> Dataset records
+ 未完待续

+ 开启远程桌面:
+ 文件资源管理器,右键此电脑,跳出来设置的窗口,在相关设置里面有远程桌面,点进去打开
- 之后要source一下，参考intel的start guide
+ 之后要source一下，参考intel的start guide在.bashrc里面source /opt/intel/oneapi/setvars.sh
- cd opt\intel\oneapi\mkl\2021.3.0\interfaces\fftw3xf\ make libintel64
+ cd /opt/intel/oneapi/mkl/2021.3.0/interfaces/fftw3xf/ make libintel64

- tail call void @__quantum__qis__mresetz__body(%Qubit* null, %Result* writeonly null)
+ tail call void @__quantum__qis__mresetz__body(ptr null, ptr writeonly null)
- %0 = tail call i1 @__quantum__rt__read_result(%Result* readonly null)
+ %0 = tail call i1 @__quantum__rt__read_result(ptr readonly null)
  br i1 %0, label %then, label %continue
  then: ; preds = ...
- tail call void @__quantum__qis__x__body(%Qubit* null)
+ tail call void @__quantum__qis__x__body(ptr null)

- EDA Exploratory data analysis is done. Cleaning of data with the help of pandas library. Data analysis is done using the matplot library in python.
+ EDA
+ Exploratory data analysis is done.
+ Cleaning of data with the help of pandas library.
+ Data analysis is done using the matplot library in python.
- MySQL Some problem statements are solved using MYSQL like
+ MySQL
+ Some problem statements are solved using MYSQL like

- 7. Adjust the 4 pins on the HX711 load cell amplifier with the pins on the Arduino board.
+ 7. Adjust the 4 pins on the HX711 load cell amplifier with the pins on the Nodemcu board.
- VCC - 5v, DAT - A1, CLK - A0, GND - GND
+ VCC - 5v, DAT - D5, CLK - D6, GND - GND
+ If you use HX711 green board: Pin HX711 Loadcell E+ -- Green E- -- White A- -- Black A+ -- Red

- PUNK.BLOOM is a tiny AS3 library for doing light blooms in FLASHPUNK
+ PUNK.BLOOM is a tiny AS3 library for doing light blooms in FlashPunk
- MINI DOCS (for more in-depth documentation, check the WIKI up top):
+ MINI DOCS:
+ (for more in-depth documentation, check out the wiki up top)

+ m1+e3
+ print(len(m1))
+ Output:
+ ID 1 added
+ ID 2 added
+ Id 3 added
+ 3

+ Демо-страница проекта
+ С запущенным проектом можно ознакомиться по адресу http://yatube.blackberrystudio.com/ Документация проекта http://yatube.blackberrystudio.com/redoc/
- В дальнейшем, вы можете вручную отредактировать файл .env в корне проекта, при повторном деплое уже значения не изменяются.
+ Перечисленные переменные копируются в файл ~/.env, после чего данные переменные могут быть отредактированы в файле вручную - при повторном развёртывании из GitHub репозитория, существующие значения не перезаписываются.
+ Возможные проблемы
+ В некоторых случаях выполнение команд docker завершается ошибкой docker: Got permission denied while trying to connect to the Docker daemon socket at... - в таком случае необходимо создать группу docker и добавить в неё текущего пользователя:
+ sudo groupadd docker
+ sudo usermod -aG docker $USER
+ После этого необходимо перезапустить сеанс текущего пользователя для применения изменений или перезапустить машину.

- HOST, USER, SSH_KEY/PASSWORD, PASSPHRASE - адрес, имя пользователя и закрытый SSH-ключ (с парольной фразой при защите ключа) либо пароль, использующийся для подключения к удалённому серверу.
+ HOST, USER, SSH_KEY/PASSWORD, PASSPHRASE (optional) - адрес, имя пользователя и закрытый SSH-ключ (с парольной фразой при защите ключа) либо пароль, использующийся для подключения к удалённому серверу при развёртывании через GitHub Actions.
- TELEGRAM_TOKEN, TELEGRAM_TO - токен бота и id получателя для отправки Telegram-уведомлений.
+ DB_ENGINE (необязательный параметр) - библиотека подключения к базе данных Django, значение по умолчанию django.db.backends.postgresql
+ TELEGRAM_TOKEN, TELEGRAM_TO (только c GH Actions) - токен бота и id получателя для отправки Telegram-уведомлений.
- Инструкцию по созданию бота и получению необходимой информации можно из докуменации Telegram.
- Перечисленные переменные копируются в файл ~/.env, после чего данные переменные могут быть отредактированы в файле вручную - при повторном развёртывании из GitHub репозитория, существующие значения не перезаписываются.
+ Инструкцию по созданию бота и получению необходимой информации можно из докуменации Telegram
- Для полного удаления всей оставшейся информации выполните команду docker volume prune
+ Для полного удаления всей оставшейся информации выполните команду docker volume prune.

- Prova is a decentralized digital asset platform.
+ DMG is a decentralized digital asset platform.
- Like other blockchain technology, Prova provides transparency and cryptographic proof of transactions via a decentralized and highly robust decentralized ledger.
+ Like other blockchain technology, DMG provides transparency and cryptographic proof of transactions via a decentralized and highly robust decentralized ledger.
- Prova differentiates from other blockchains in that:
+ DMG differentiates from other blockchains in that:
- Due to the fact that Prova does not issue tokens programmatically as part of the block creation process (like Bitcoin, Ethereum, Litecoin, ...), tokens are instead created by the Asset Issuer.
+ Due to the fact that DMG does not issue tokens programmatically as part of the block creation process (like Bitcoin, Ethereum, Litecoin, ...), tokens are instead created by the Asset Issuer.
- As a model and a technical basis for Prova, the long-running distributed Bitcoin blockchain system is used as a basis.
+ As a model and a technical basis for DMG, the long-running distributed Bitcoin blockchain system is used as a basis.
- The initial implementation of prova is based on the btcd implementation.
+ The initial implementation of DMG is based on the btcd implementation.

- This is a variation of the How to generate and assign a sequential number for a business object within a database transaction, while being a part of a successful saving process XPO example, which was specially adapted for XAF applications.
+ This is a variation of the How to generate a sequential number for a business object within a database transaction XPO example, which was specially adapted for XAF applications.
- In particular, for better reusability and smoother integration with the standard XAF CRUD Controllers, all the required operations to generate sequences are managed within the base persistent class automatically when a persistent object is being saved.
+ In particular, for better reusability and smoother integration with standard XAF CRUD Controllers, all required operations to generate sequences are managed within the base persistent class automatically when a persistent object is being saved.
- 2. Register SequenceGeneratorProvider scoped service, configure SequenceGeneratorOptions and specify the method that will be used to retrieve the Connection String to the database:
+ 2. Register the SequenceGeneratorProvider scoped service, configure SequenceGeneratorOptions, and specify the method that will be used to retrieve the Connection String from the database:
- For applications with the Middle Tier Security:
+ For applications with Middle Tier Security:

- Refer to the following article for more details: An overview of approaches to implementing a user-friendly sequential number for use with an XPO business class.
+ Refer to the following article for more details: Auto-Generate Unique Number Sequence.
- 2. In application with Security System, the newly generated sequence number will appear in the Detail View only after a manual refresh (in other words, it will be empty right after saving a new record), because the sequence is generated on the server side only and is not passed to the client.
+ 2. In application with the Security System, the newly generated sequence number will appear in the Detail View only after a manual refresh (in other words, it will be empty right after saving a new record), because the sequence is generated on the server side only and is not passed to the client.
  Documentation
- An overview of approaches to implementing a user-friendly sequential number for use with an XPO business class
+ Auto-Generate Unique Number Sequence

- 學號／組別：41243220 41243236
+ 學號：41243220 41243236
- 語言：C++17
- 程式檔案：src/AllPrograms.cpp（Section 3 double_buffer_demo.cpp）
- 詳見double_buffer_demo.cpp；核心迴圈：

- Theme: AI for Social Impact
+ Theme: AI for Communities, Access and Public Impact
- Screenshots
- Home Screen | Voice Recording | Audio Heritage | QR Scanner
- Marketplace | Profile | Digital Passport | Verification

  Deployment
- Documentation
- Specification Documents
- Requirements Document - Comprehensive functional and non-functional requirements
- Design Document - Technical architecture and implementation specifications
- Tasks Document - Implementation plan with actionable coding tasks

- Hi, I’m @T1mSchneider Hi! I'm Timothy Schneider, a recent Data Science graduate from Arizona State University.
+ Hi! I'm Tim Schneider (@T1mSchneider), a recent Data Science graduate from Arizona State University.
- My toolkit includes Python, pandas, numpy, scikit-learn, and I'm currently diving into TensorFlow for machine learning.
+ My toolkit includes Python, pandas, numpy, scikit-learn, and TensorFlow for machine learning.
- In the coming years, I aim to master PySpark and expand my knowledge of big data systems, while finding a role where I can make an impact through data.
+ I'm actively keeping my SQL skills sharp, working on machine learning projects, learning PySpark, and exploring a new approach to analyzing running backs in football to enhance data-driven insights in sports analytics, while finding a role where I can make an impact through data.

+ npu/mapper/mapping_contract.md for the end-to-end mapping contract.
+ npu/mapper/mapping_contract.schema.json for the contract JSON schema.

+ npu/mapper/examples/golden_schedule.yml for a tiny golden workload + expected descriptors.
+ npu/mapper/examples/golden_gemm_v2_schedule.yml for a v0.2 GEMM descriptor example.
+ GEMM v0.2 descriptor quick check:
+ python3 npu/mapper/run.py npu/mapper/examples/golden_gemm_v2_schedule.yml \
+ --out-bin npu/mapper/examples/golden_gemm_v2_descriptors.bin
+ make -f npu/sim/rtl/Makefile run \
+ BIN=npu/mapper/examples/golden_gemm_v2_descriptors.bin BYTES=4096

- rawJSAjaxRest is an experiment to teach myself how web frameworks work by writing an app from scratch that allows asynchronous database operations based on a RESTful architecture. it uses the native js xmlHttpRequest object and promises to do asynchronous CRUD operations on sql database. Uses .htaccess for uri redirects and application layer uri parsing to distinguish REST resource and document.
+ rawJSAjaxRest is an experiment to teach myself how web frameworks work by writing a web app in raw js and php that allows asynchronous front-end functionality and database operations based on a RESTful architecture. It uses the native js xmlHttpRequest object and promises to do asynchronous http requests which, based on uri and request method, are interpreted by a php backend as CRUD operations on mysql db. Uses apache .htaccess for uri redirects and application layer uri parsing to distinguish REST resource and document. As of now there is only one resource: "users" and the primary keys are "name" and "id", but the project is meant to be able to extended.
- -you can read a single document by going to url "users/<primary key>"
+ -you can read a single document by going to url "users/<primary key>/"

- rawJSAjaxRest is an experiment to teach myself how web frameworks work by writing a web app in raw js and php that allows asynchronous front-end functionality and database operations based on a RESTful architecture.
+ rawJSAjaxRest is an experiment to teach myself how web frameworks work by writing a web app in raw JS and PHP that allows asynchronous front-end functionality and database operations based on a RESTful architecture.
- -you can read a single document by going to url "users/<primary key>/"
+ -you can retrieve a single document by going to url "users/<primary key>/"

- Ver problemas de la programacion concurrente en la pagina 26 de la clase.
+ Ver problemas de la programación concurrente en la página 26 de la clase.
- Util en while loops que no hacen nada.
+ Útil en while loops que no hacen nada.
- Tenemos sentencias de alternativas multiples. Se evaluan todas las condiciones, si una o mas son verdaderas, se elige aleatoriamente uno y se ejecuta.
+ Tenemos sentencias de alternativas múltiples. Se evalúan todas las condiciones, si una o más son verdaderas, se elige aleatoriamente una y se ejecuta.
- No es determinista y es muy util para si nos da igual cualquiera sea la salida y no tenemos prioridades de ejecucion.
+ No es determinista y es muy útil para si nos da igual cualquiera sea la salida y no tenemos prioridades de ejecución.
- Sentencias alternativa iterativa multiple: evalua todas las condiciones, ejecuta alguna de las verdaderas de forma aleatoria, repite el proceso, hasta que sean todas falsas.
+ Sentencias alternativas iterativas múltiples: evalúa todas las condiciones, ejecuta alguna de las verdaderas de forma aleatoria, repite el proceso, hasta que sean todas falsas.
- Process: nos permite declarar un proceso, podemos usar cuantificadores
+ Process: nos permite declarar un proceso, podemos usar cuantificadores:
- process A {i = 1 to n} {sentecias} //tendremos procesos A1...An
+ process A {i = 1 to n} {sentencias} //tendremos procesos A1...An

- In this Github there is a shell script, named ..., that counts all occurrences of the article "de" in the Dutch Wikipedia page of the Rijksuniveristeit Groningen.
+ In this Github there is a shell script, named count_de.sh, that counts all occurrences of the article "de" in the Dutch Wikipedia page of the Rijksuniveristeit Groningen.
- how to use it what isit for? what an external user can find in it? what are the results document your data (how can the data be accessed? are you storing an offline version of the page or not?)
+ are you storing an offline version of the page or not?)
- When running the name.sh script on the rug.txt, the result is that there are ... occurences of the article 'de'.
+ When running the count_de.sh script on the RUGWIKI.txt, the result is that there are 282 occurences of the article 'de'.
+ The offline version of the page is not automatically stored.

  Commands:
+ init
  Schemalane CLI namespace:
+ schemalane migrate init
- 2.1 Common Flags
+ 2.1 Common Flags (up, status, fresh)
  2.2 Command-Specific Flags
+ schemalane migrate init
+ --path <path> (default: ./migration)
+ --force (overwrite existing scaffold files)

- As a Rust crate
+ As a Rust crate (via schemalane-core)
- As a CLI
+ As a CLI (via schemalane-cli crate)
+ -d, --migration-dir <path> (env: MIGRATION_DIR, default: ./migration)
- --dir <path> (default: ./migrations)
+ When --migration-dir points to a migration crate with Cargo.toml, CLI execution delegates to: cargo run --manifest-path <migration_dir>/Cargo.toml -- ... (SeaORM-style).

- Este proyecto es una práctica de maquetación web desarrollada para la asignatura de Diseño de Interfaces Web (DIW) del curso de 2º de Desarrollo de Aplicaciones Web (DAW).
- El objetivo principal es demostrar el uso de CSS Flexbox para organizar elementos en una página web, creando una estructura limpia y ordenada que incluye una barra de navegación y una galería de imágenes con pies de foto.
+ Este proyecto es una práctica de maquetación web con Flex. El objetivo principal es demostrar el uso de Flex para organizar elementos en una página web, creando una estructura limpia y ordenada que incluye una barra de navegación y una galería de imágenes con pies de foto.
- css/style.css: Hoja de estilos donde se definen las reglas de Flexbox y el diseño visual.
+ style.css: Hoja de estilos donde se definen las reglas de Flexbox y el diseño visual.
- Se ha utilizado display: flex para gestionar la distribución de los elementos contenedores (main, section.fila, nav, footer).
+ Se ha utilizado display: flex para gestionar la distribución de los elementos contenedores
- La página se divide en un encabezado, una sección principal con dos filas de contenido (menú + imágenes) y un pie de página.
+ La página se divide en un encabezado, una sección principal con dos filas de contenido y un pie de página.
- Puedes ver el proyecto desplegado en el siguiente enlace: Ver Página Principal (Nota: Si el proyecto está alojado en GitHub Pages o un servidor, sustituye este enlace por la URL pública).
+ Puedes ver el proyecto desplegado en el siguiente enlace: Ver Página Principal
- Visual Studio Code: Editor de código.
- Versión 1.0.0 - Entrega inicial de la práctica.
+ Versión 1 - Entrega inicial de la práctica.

> Description of the task
Print exactly the lines above from the one with "- 詳見double_buffer_demo.cpp；核心迴圈：" to the one with "- In the coming", including both.

> Completed task
- 詳見double_buffer_demo.cpp；核心迴圈：

- Theme: AI for Social Impact
+ Theme: AI for Communities, Access and Public Impact
- Screenshots
- Home Screen | Voice Recording | Audio Heritage | QR Scanner
- Marketplace | Profile | Digital Passport | Verification

  Deployment
- Documentation
- Specification Documents
- Requirements Document - Comprehensive functional and non-functional requirements
- Design Document - Technical architecture and implementation specifications
- Tasks Document - Implementation plan with actionable coding tasks

- Hi, I’m @T1mSchneider Hi! I'm Timothy Schneider, a recent Data Science graduate from Arizona State University.
+ Hi! I'm Tim Schneider (@T1mSchneider), a recent Data Science graduate from Arizona State University.
- My toolkit includes Python, pandas, numpy, scikit-learn, and I'm currently diving into TensorFlow for machine learning.
+ My toolkit includes Python, pandas, numpy, scikit-learn, and TensorFlow for machine learning.
- In the coming years, I aim to master PySpark and expand my knowledge of big data systems, while finding a role where I can make an impact through data.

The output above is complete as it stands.